Would you not assume that exam results are important to a cancer patient and everyone in the immediate vicinity of the cancer patient? Would you not leave a big note somewhere saying “For the love of GOD call this patient ’cause he’s probably going crazy right now!”

So I call the emergency contact person, S, that A leaves on her voicemail. I try to explain to her how this is actually a sort of emergency, since I’m going to be out of work the next two days with the wisdom tooth thing and my boss needs to know if I’ll be in next week since I have projects that have to be handed to someone else if I’m not. Not an “I’m dying” emergency, but an emergency nonetheless since I WAS NEVER CALLED BACK YESTERDAY.

So S checks around and calls me back in a few minutes (learn a lesson, A). She starts out the call with “I’ve found out what’s going on, but you’re probably not going to like to hear this.”

A nurse practitioner is going to be looking at my scan and discussing the results with Dr. C. Why is an NP looking at them and not the doc? Go on, guess.
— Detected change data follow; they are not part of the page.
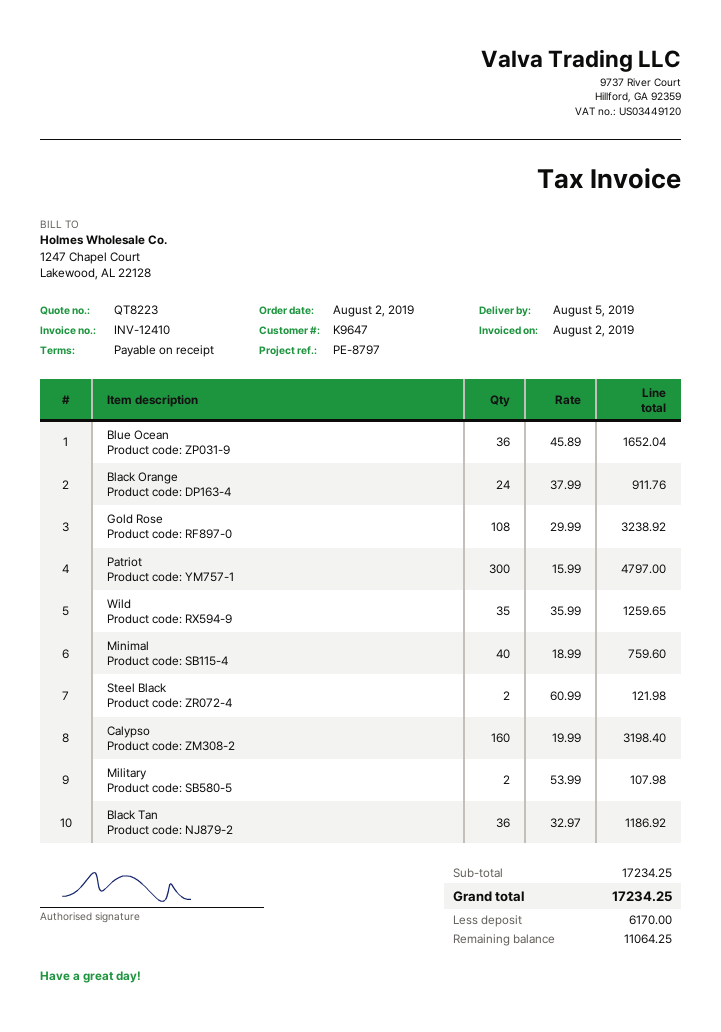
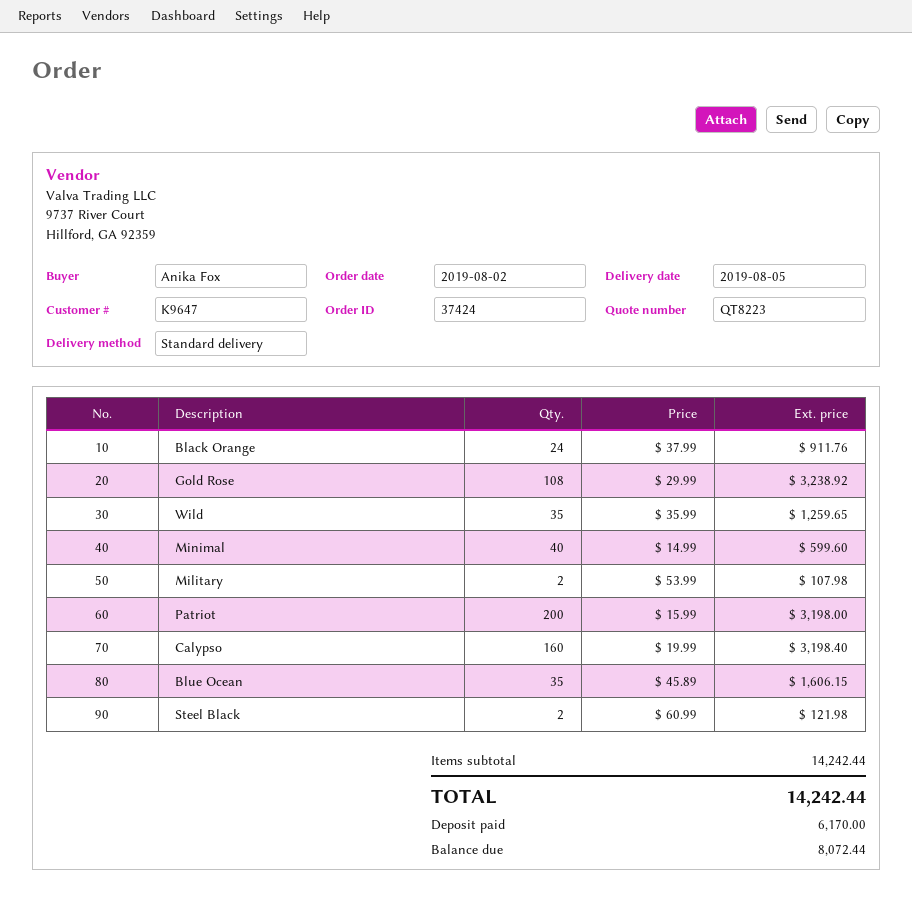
Blue Ocean: 36 x 45.89 = 1652.04 -> 35 x 45.89 = 1606.15
Patriot: 300 x 15.99 = 4797.00 -> 200 x 15.99 = 3198.00
Minimal: 40 x 18.99 = 759.60 -> 40 x 14.99 = 599.60
Black Tan: 36 x 32.97 = 1186.92 -> none
subtotal: 17234.25 -> 14242.44
total: 17234.25 -> 14242.44
balance: 11064.25 -> 8072.44

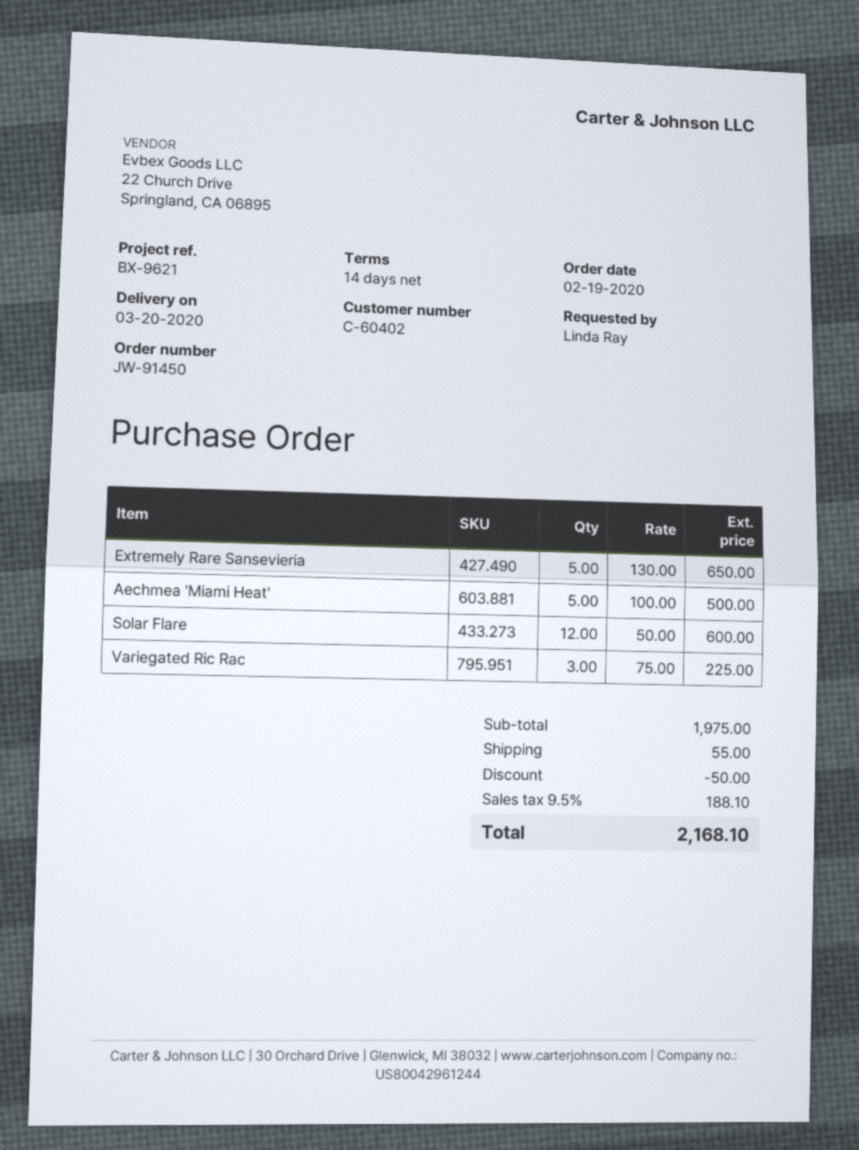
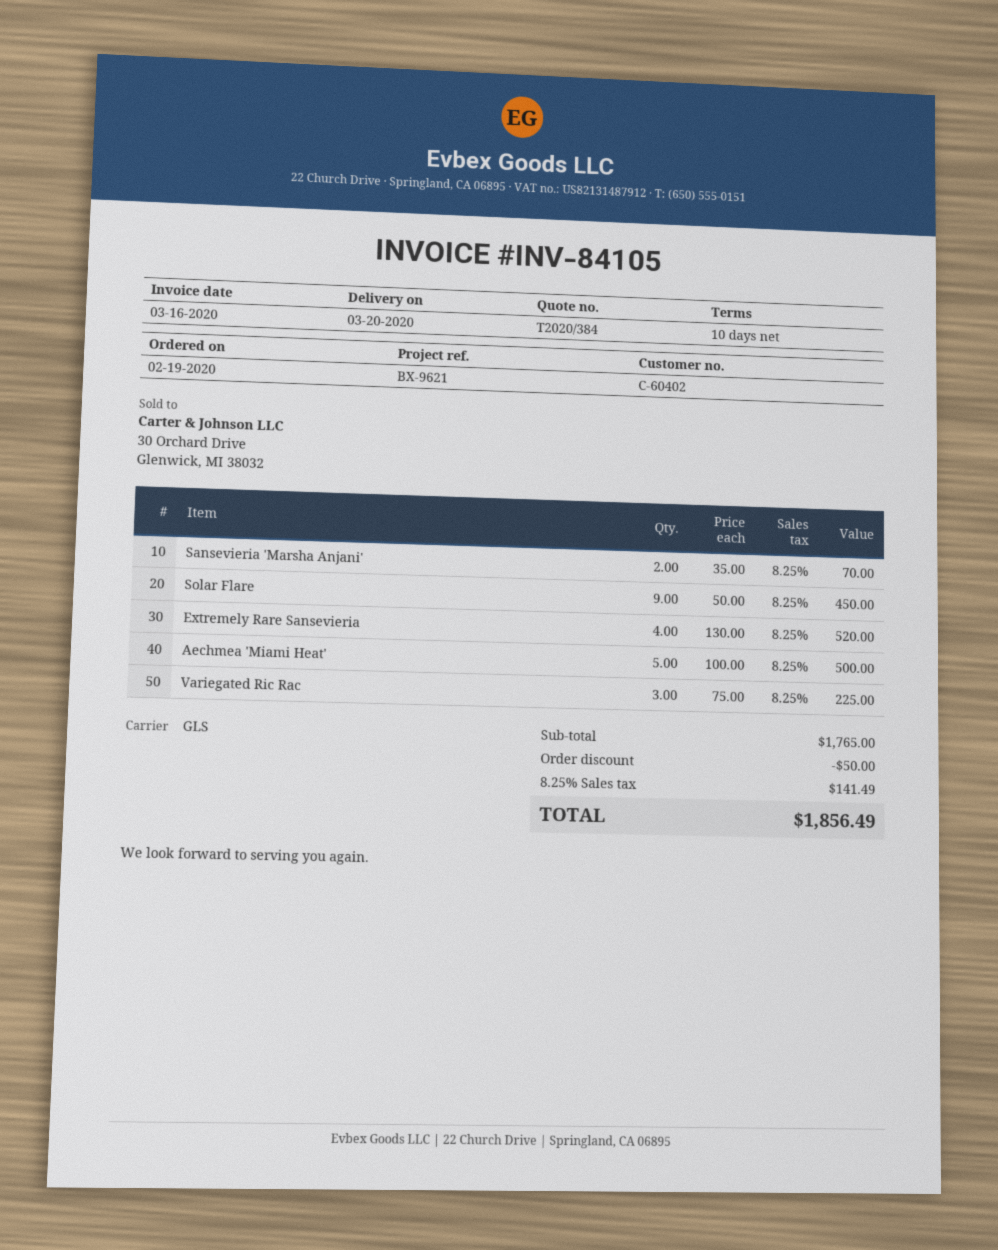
payment terms: 14 days -> 10 days
Extremely Rare Sansevieria: 5 x 130.00 = 650.00 -> 4 x 130.00 = 520.00
Solar Flare: 12 x 50.00 = 600.00 -> 9 x 50.00 = 450.00
Sansevieria 'Marsha Anjani': none -> 2 x 35.00 = 70.00
subtotal: 1975.00 -> 1765.00
shipping: 55.00 -> none
tax: 9.5% = 188.10 -> 8.25% = 141.49
total: 2168.10 -> 1856.49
The doctor is on vacation this week.

Yes, even doctors need vacations, but couldn’t this have been mentioned last week? “By the way, your doctor’s going to be out of the office, so you might have to jump through a bunch of hoops to find out anything.” That’s all I ask is to be informed.

In other news, the bloodwork came back good, so tomorrow the wisdom tooth extraction will proceed. Every time I use the word “extraction,” I picture my wisdom tooth as a sandinista rebel ensconced in a guatemalan gulag. Too ’80s?

I Can Go to Sleep Now

Ahhh… looks like everything’s all sorted out. Like I said, there’ll be some more tweak and changes and refinement to the site once I decide what else and where else I’m putting things. Consider this the alpha version of the site design. I would’ve waited until I was completely done, but I couldn’t take those round corners any longer. Now we’re back to sharp and pointy and I can relax for a day or two.

Speaking of relaxing, tomorrow morning is my PET Scan to see how the cisplatin/gemzar combo did. Then later in the afternoon I get my weekly bloodwork to see if I can have my wisdom tooth extracted on Thursday.

Yay me.

Slowly Going Insane

So I’ve been working a bit on the site design today, as well as getting Barb’s site up and running where she can get back to posting things too. I gave up on coding everything with the new site’s design and made do with hacking and slashing through the default template’s code until I got what I wanted to see. You’ll notice that the site still looks the same. That’s because something wonky’s happening with my webhost right now and it’s driving me insane. I have the new design ready (well, the bones of it – it still needs a LOT of refinement), but I can’t get it uploaded right now for multiple reasons. Plus, I’m looking to do some domain name switching around so there’s that little headache I’ve given myself too. Whee.